CORDOVA, Alaska -- Final election results returned Thursday showed that an environmentalist has been elected mayor of one of the towns hardest hit by the disastrous Exxon Valdez oil spill.
Kelly Weaverling, 45, was elected mayor of this fishing town of about 2,500 people, beating four other candidates to become the first elected official of the Green Party in Alaska.
Weaverling organized the wildlife rescue after the March 1989 Exxon Valdez oil spill, becoming famous in Alaska and beyond as the world's attention riveted on the plight of thousands of oil-coated birds and sea otters dying and suffering in Prince William Sound.
Newsweek magazine later declared Weaverling a hero for his wildlife rescue efforts.
Weaverling is a vocal opponent of the pending Exxon Valdez $1 billion settlement -- he thinks some of Exxon's assets should be seized to punish the oil giant for causing the nation's worst spill.
The new mayor also opposes a road to his isolated Prince William Sound town, now accessible only by ferry or airplane. He also campaigned against pro-development Gov. Walter Hickel's plan to carve a highway through the wilderness.
Clearcut logging, bankruptcy of some Cordova fish processors, the troubled salmon fishery and other economic and fishing issues also face the town and its new mayor.
But Weaverling said, 'I wouldn't call this a pro-environment vote, though I'm in the Green Party. I'm not a single-issue candidate and the Green Party is not a single-issue party. I hope it was a rational vote.'
The election was Tuesday, but Weaverling was only declared the winner after the final vote count and his victory was certified by the six- member city council that he will chair. He also will become the council's tie-breaking vote.
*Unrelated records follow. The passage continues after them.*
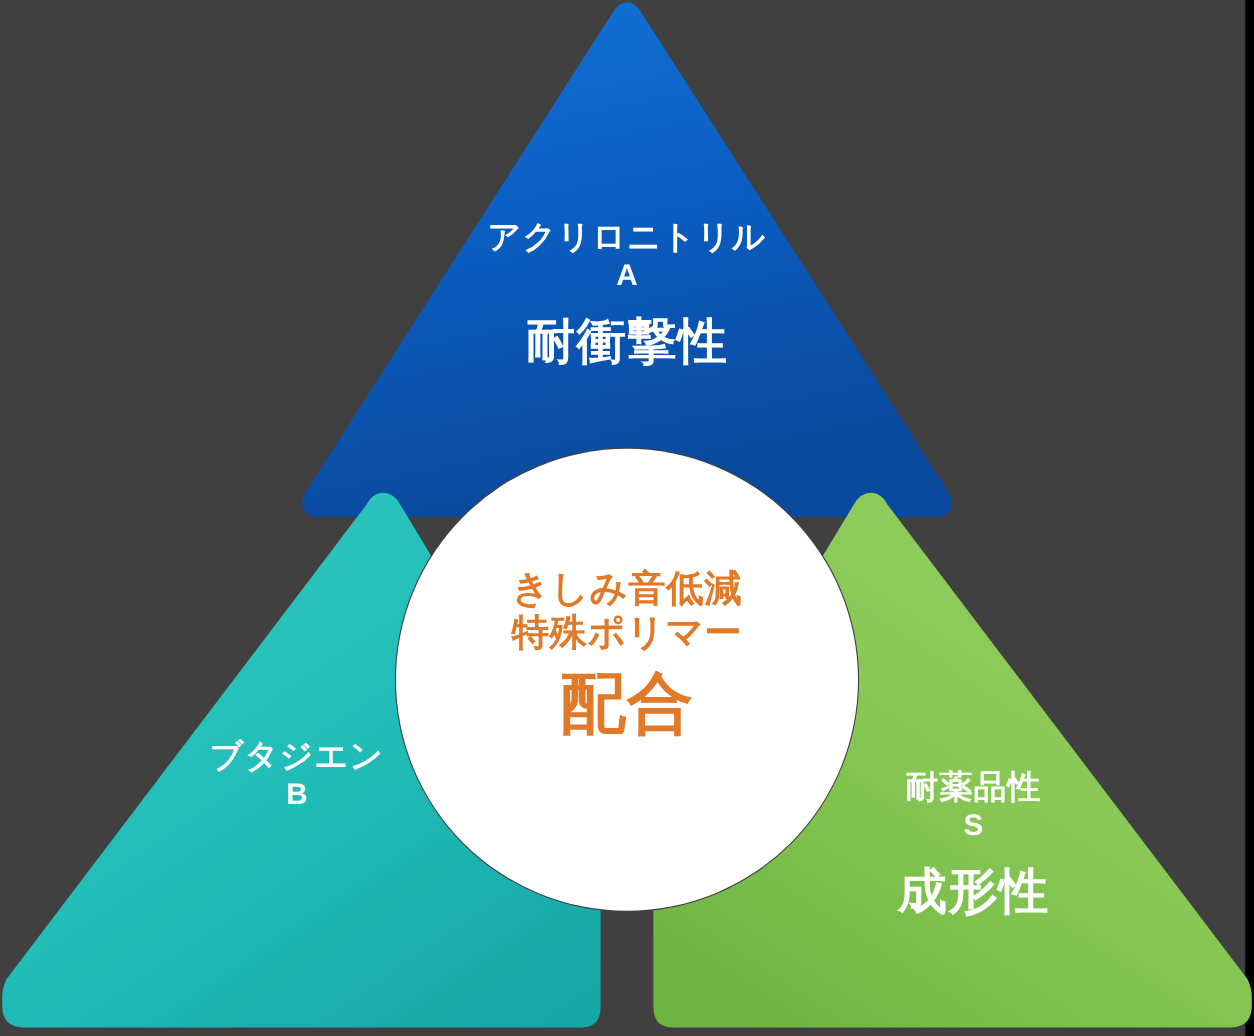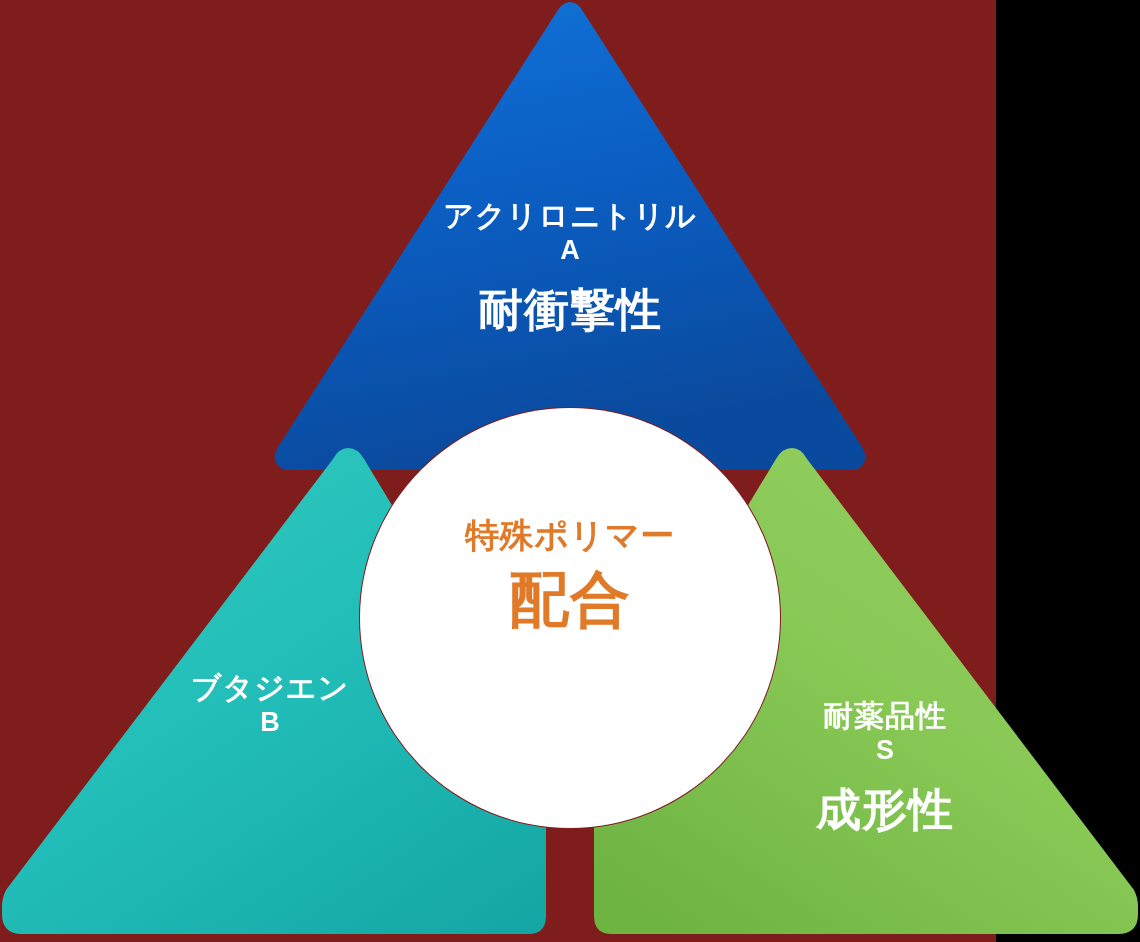--- a/index.html
+++ b/index.html
@@ -15,9 +15,9 @@
   }
   #stage {
     position: relative;
-    width: 996px;
-    height: 942px;
-    background: #7f1d1d;
+    width: 1132px;
+    height: 942px;
+    background: #404040;
   }
   #shapes {
     position: absolute;

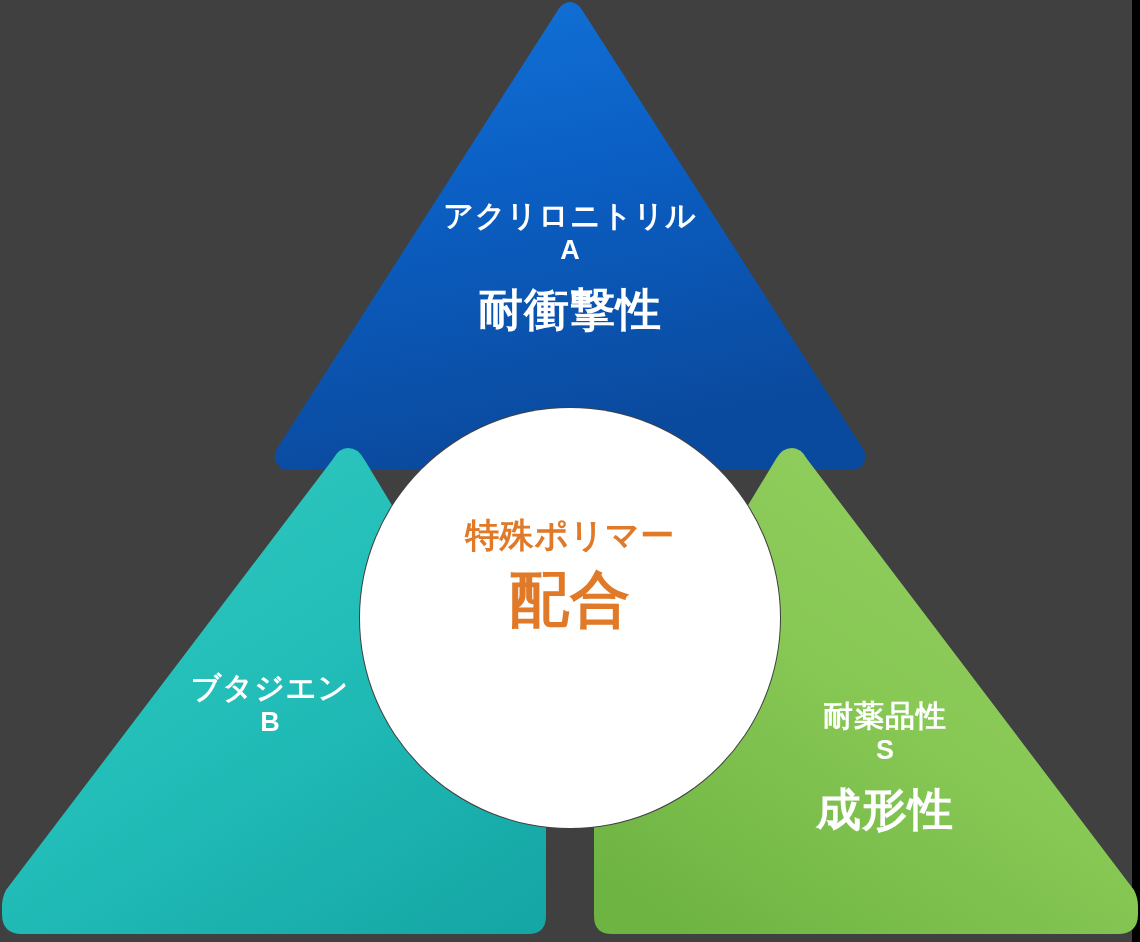--- a/index.html
+++ b/index.html
@@ -194,7 +194,7 @@
     </div>
 
     <div id="label-center">
-      <span class="c-line">特殊ポリマー</span>
+      <span class="c-line">きしみ音低減</span>
       <span class="c-main">配合</span>
     </div>
 

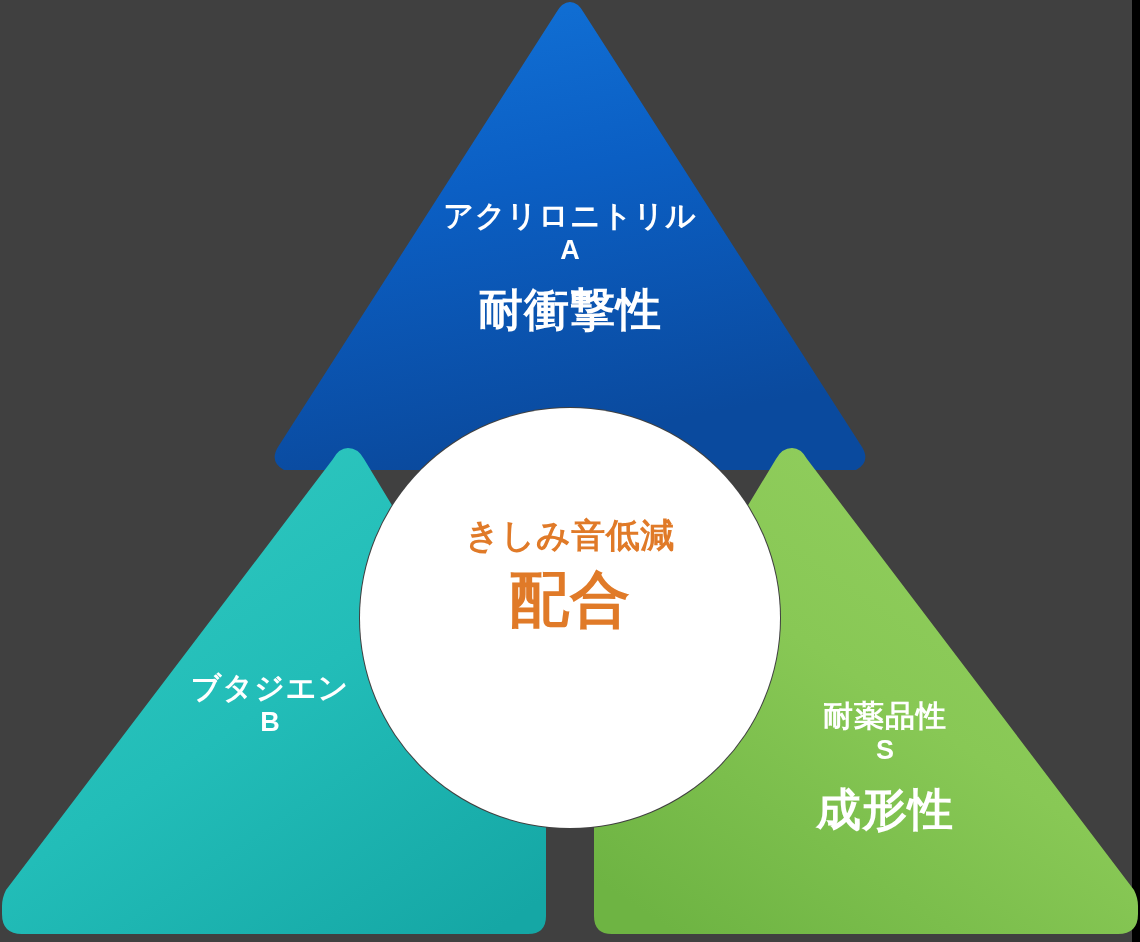--- a/index.html
+++ b/index.html
@@ -195,6 +195,7 @@
 
     <div id="label-center">
       <span class="c-line">きしみ音低減</span>
+      <span class="c-line">特殊ポリマー</span>
       <span class="c-main">配合</span>
     </div>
About 60 percent of Cordova voters cast ballots. Weaverling got 201 votes, 51 votes more than runnerup Dick Borer. Stanley Samuelson got 143 votes, incumbent Mayor Robert Van Brocklin received 127 votes and Scott Novak got 108.
Although the election was non-partisan, Weaverling has played a prominent role as leader of the newly formed Alaska Green Party.
Weaverling noted that he was a newcomer to Cordova compared to the others.
'The 'sourdough' factor definitely was against me,' he said, using the word that refers to long-time Alaskans. 'I've been in Cordova only 4 years. Most of the candidates have been here for 20 years. Even though I haven't swum the Yukon or kissed a polar bear, I have done some significant things here.'
Weaverling, who with his wife owns Cordova's only bookstore, Orca Book & Sound Co., lived in Anchorage before Cordova and for 10 years ran a kayak guiding business in Prince William Sound before the Exxon Valdez caused the biggest spill in U.S. history in those waters.
Crude oil from the 11-million-gallon spill never reached Cordova, and in fact drifted the other way, but Cordova's economy is tied to fishing and the spill ruined the fishing season, though many fishermen became high-paid oil spill cleanup workers known as 'spillionaires.'
Cordova and its population of fishermen were against the 800-mile trans-Alaska oil pipeline from Prudhoe Bay to Valdez 20 years ago, before it was built, warning that a spill would devastate the fishing industry.
Cordova still hasn't recovered from the spill, Weaverling said, noting unresolved legal case against Exxon has kept the wound fresh.
The state and federal governments have proposed a $1 billion settlement of civil and criminal cases with Exxon. An earlier settlement fell apart after a federal judge rejected the proposed $100 million fine that was part of Exxon's criminal plea bargain. The judge deemed it inadquate, but Weaverling said any fine would be inadequate for such a giant company that could pass costs on to cosumers. There is also concern that Exxon may get a tax write-off for court-ordered environmental restoration.
'I prefer to see a certain percentage of Exxon assets seized,' Weaverling said, 'perhaps a certain percentage of shares seized.'
But Weaverling said he would be happy when the Exxon case was resolved and Exxon money was paying to restore the environment.
Weaverling has played a major role in the Alaska Green Party, which organized last year and became an officially recognized political party in the state aftergarnering more than the required 3 percent of the vote in the last gubernatorial election.
Weaverling was the moderator for recent Green Party meetings, authored the party's organization plan and is a member of the Green Party state council.